"Ben kapının önünde bekliyorum. Kamp alanının dışına çıkıcaz. Geçe kalmayalım." "Tamam."
Lalisa odadan çıktığında bende hemen dolabın önüne geldim.
Kot şort ve crop bir bluz çıkardım. Üstümü giyindikten sonra lavaboya gidip dişlerimi fırçaladım. Saçlarımı saçlarımı da açık bıraktım.
Çıkmadan her zaman sıktığım parfümümü de sıktım. Çok geç kalmadan ayağıma spor ayakkabılarımı da giydim. İçi kitaplarla dolu olan çantamı omzuma taktım ve odadan çıktım.

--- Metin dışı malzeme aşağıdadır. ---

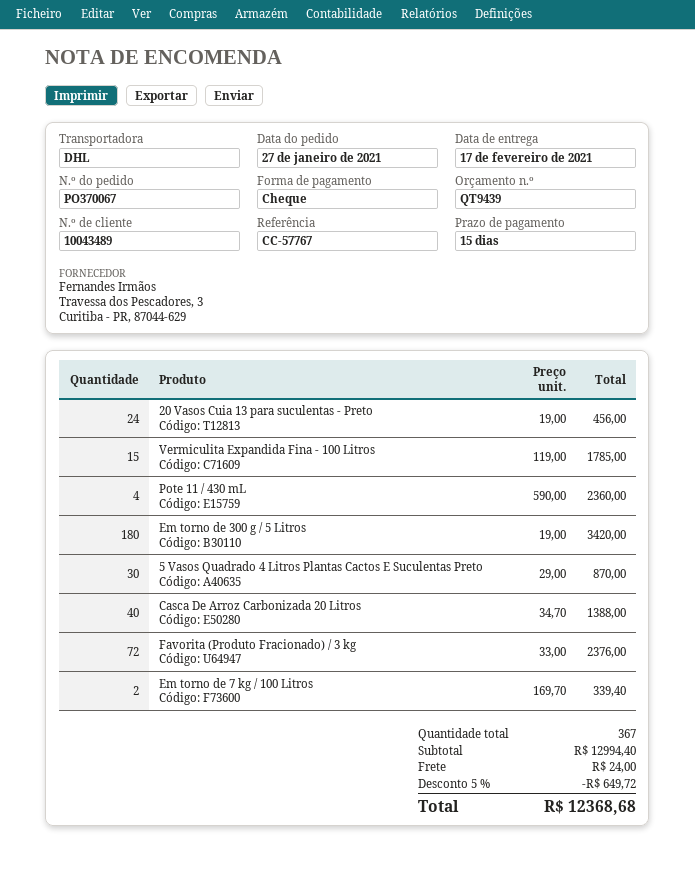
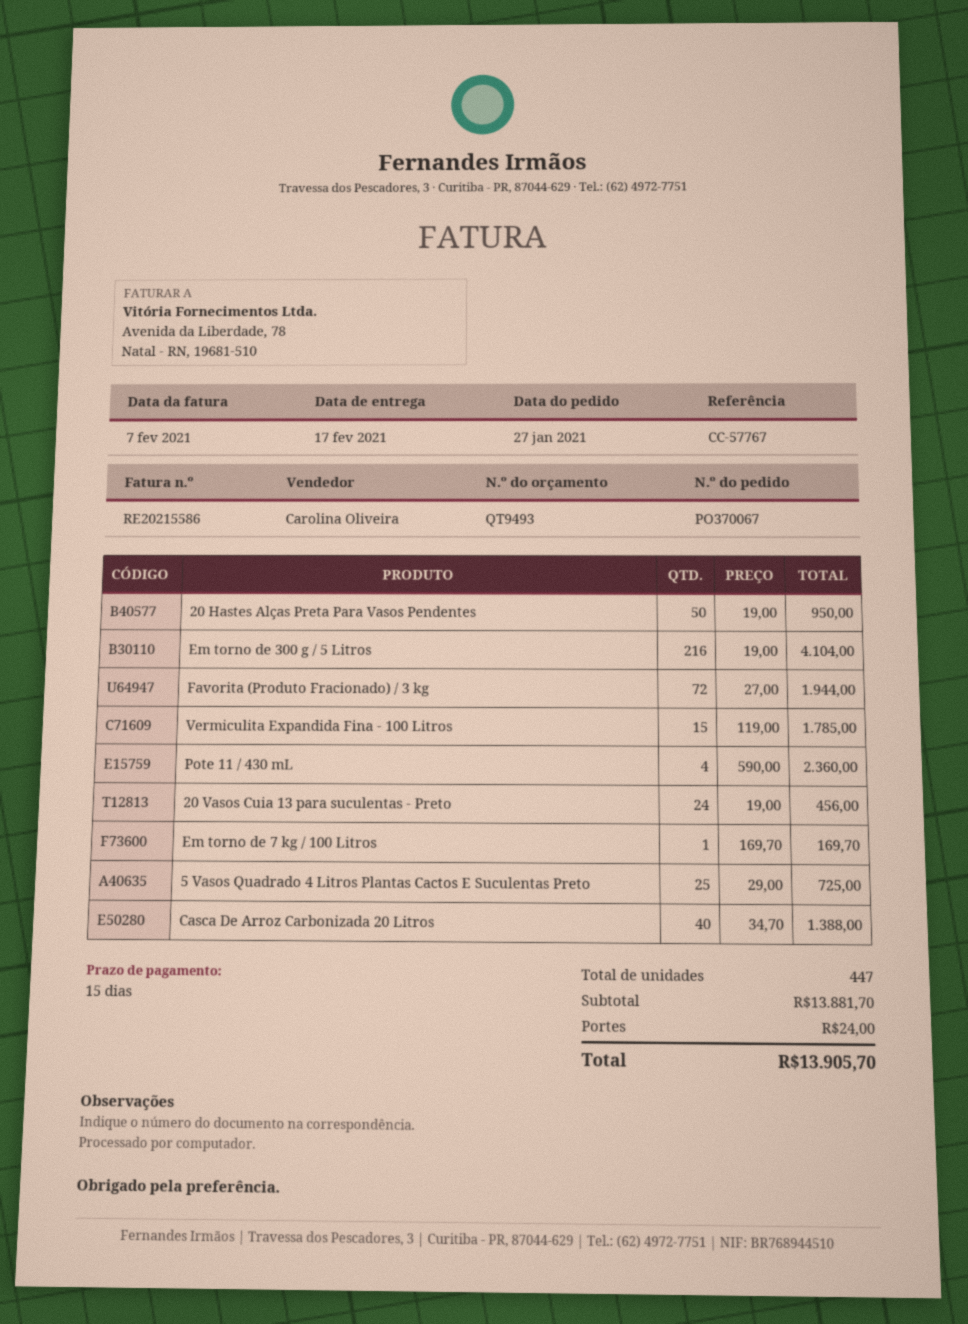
quote number: QT9439 -> QT9493
Em torno de 300 g / 5 Litros: 180 x 19.00 = 3420.00 -> 216 x 19.00 = 4104.00
5 Vasos Quadrado 4 Litros Plantas Cactos E Suculentas Preto: 30 x 29.00 = 870.00 -> 25 x 29.00 = 725.00
Favorita (Produto Fracionado) / 3 kg: 72 x 33.00 = 2376.00 -> 72 x 27.00 = 1944.00
Em torno de 7 kg / 100 Litros: 2 x 169.70 = 339.40 -> 1 x 169.70 = 169.70
20 Hastes Alças Preta Para Vasos Pendentes: none -> 50 x 19.00 = 950.00
total quantity: 367 -> 447
subtotal: 12994.40 -> 13881.70
discount: 5% = 649.72 -> none
total: 12368.68 -> 13905.70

Dışarı çıktığımda en başta çevreye göz attım. Lalisa'yı arıyordum. Biraz daha bakındım ve en sonunda onu Taehyung ile biraz ileride ağaçların oradan konuştuklarını gördüm.
Onlara doğru ilerledim ve Lalisa'ya bağırdım. Bir yandan da beni farketsin diye el sallıyordum.
"Lisa!"
Taehyung ile konuşmalarını kesip bana baktılar.

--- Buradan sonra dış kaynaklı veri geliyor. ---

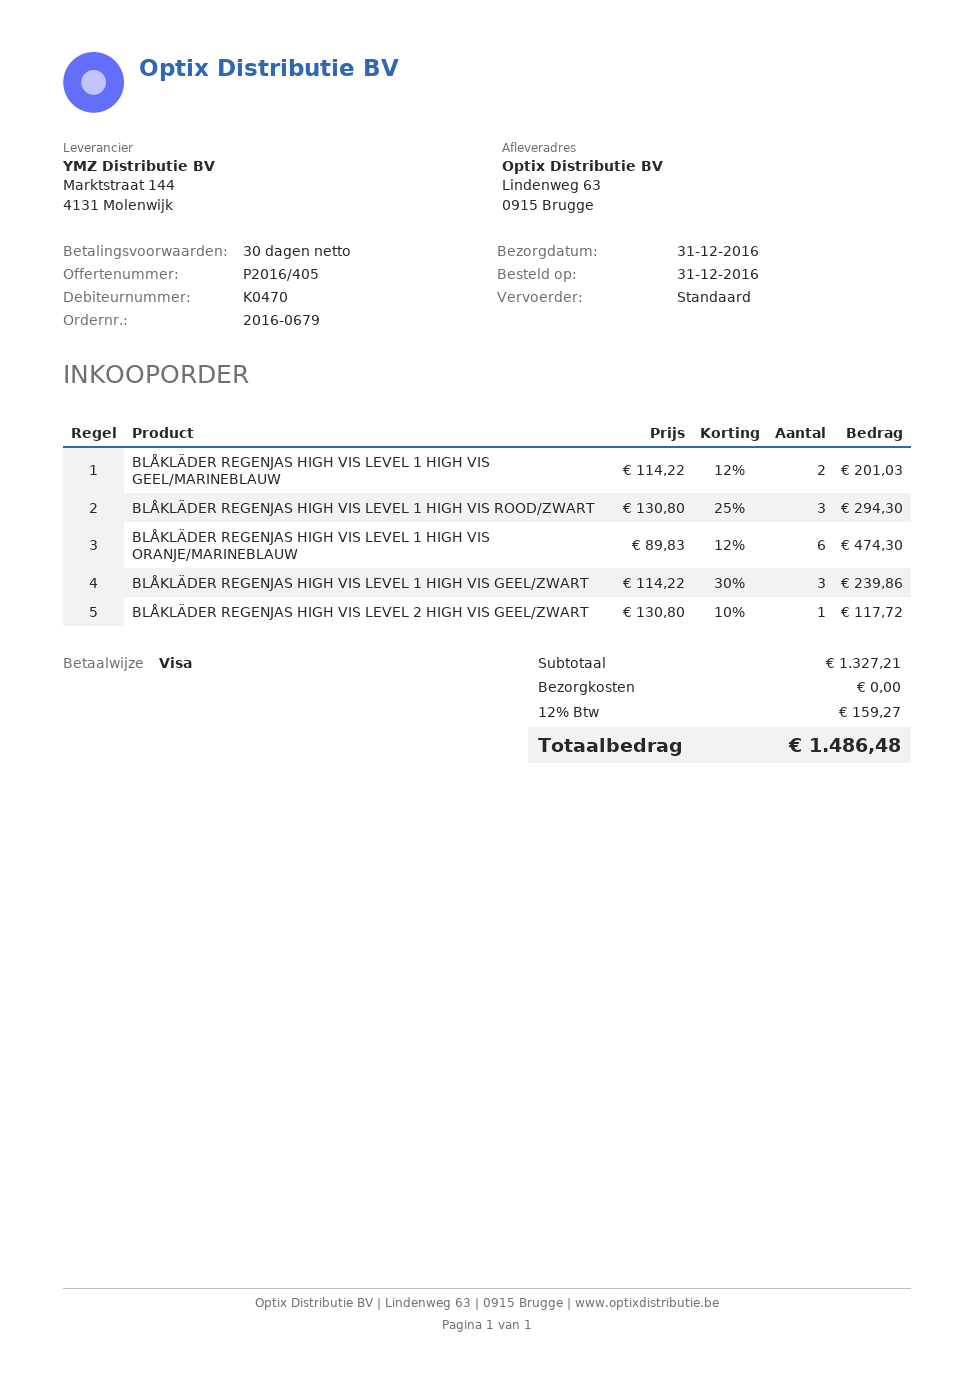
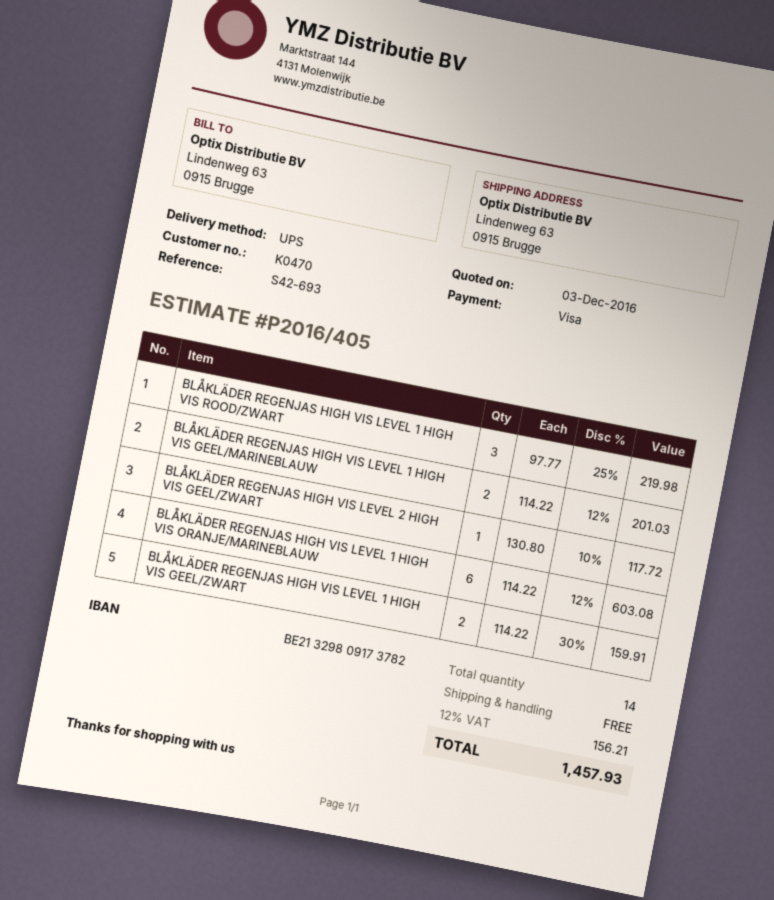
shipping method: standard -> UPS
BLÅKLÄDER REGENJAS HIGH VIS LEVEL 1 HIGH VIS ROOD/ZWART: 3 x 130.80 - 25% = 294.30 -> 3 x 97.77 - 25% = 219.98
BLÅKLÄDER REGENJAS HIGH VIS LEVEL 1 HIGH VIS ORANJE/MARINEBLAUW: 6 x 89.83 - 12% = 474.30 -> 6 x 114.22 - 12% = 603.08
BLÅKLÄDER REGENJAS HIGH VIS LEVEL 1 HIGH VIS GEEL/ZWART: 3 x 114.22 - 30% = 239.86 -> 2 x 114.22 - 30% = 159.91
tax: 12% = 159.27 -> 12% = 156.21
total: 1486.48 -> 1457.93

En azından salak gibi birçok defa bağırmak zorunda kalmamıştım.
"Hadi gidelim. "
Kafasını salladı ve en son Taehyung'a bir şey söyledi ve benim yanıma gelip koluma girdi. Taehyung da yanımıza geldiğinde Taehyung'un peşinden ilerledik.
Ormanlık alandan çıktığımızda büyük bir arabanın önünde bizi bekleyen Jimin ve Jungkook ile karşılaştık.
"Öne ben binerim söyleyeyim. " "Hayır olmaz ben binicem. İlk ben dedim. " "Ne zaman dedin acaba? Ben niye duymadım? " "Çünkü dün dedim. Di mi Chaeyoung? Söylesene benim dediğimi. "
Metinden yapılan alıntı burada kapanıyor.